Image2image SDLX finetuning using python

Hi guys,

Don’t know which category I should pick but… Recently I faced with an issue. I want to create a script to fine-tune SDXL on my local machine using GPU. I want to train the model on the set of images with masking and without. Basically the task is that it has an image and in a certain region it generates polygons or something I want to place there. I have this paired dataset already.

The result should looks as following. In the inference.py I give an image and the prompt, and model modifies the image.

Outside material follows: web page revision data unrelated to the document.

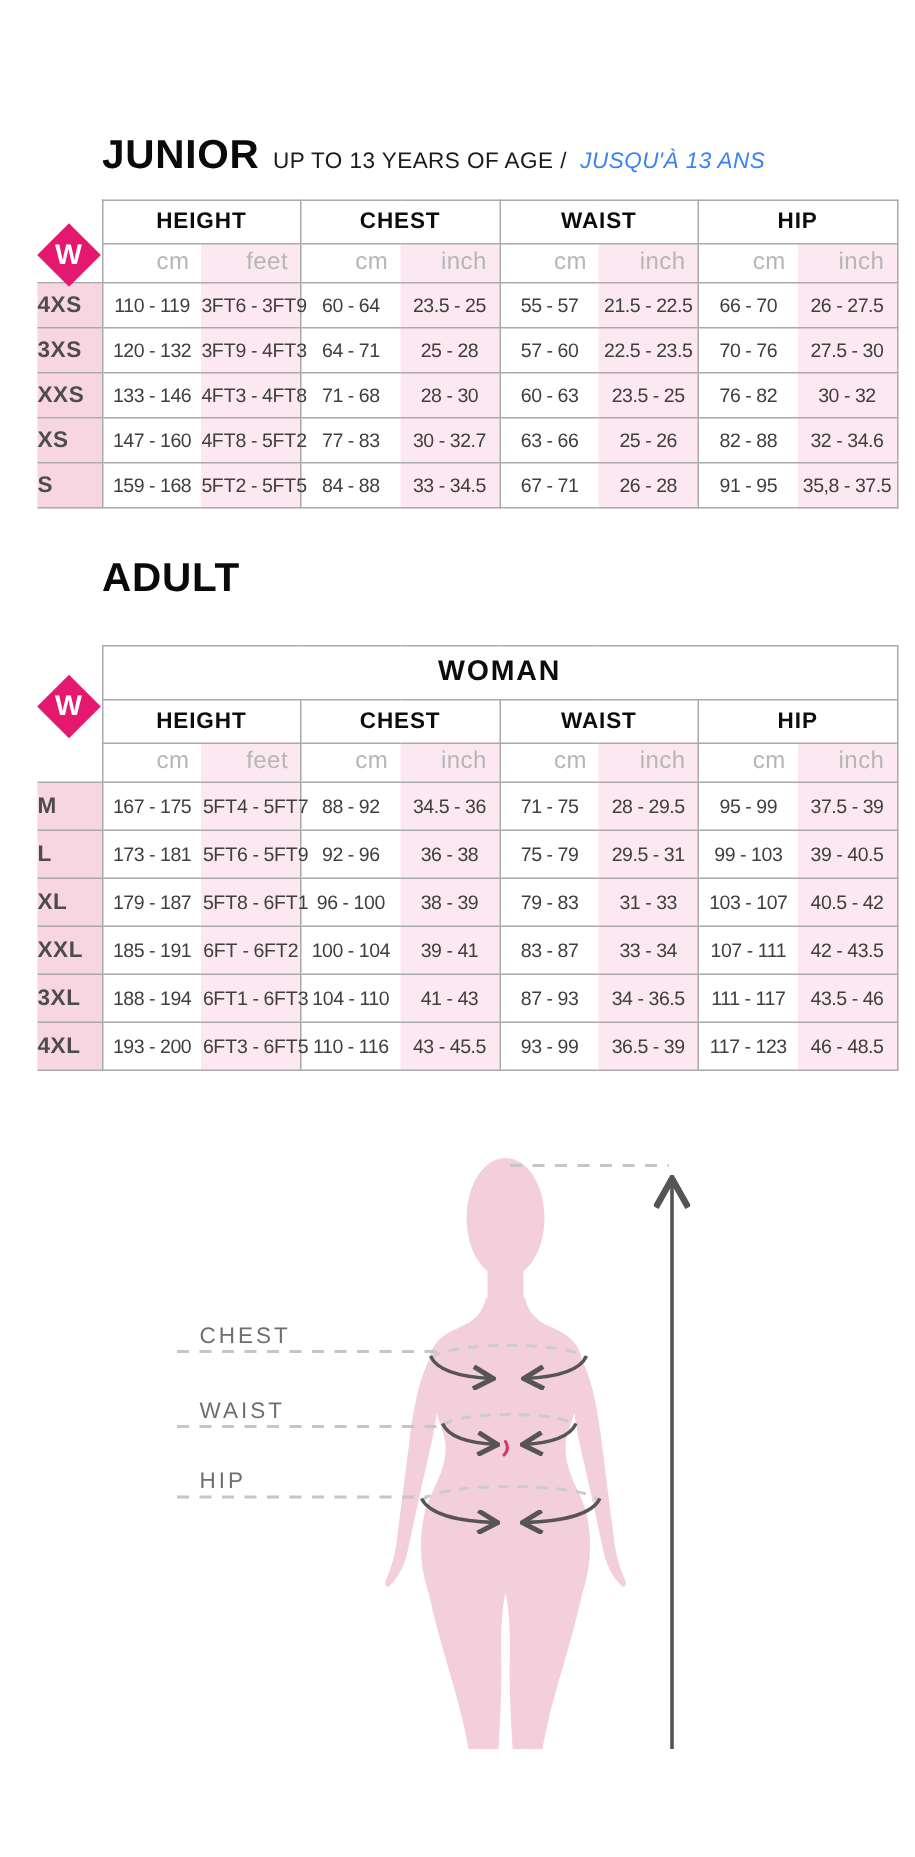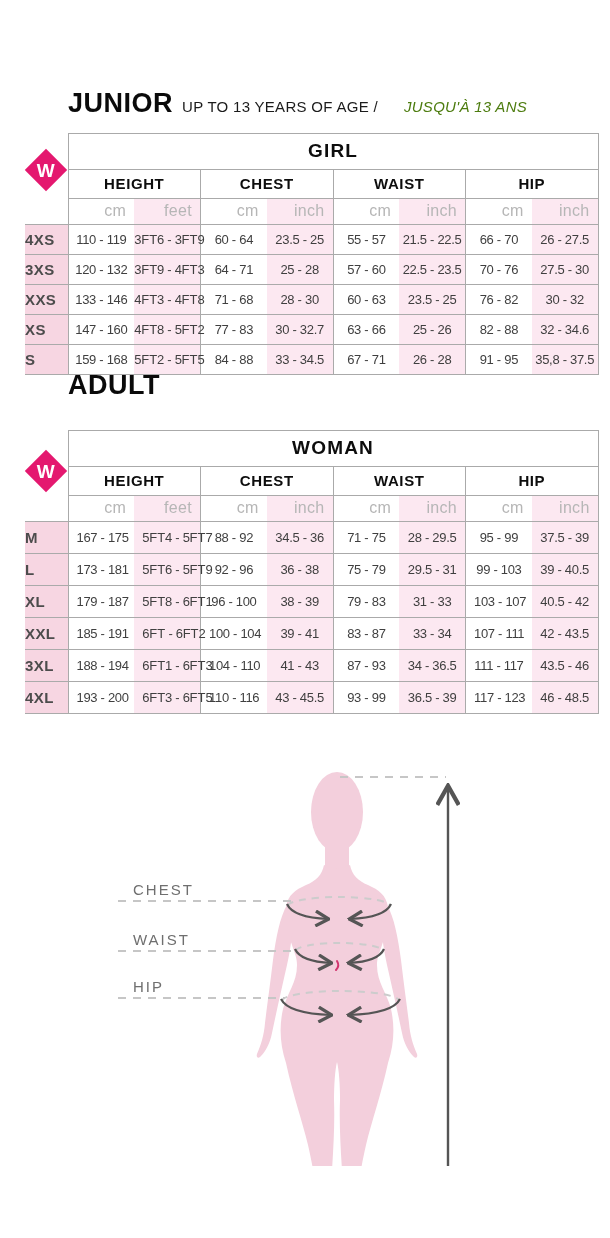"JUSQU'À 13 ANS" .sec-title .sub-italic { color: #4d7c0f -> #3b82f6; margin-left: 17px -> none }
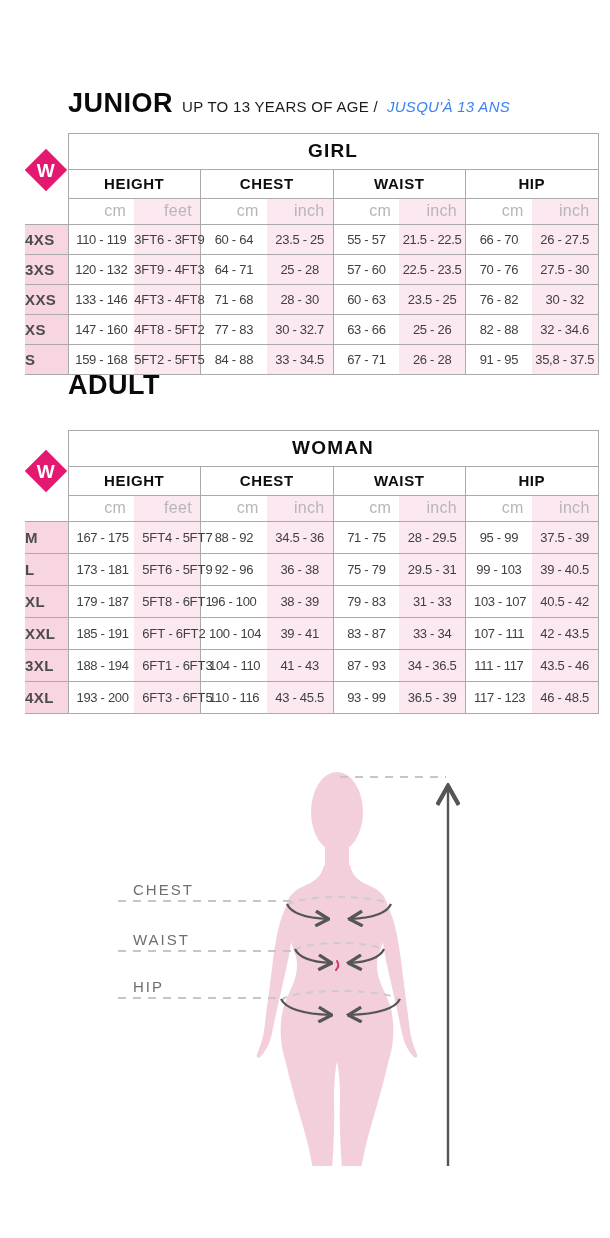"GIRL" tr { html: <tr> <th></th> <th>GIRL</th> </tr> -> none }
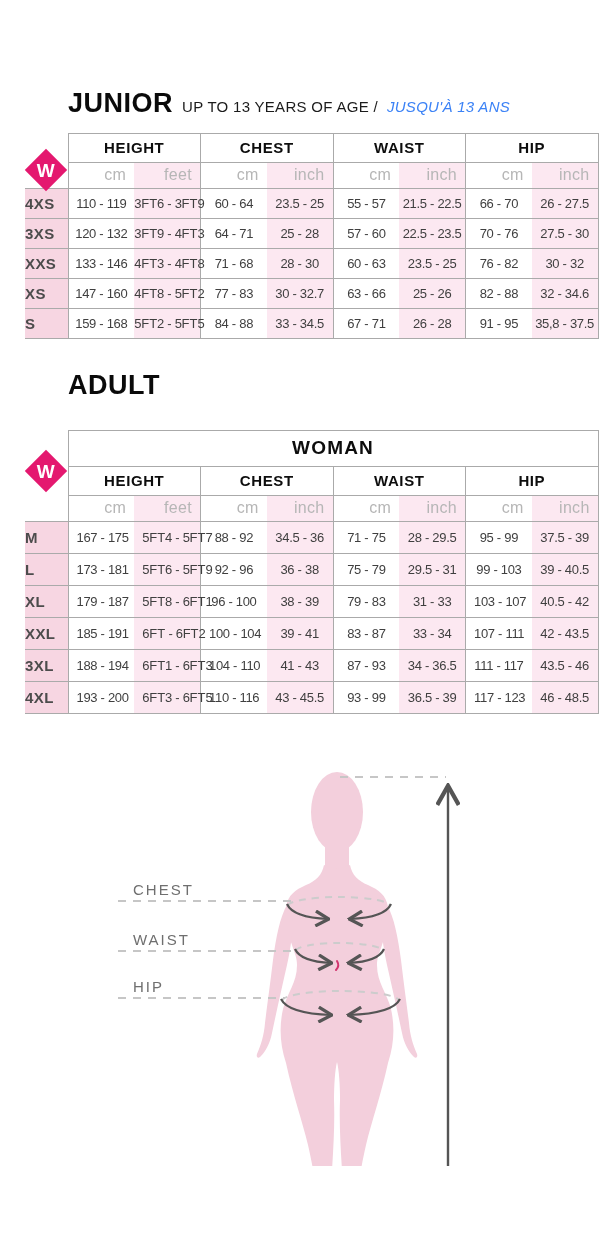"167 - 175" #adult-table-wrap td.val { padding: 8px 8px -> 8px 1px }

I started to surf the internet to have an example for this type of generation. But unfortunately all I see is a low-code or no-code solutions. Or solutions which got somewhat outdated due to multiple changes introduced by HuggingFace hub.

I tried multiple ways how to make it but all the time I’m facing with some weird errors, which I’m not always able to address.

If you have a code snippet that could help me out to fine tune model, save it and then inference, please let me know.

:pray::pray::pray: Thank you in advance!

1 Like

Is there anything similar to Inpainting or existing ControlNet?

SDXL is not a model architecture specialized for image processing, so I don’t think there are many options.

Is it possible to finetune Kadinsky for certain image generation?

1 Like

It seems that fine-tuning is possible, but the sample is old, so it is unknown whether it will work as is. Basically, in this type of model, the training results for Text-to-Image also directly affect Image-to-Image.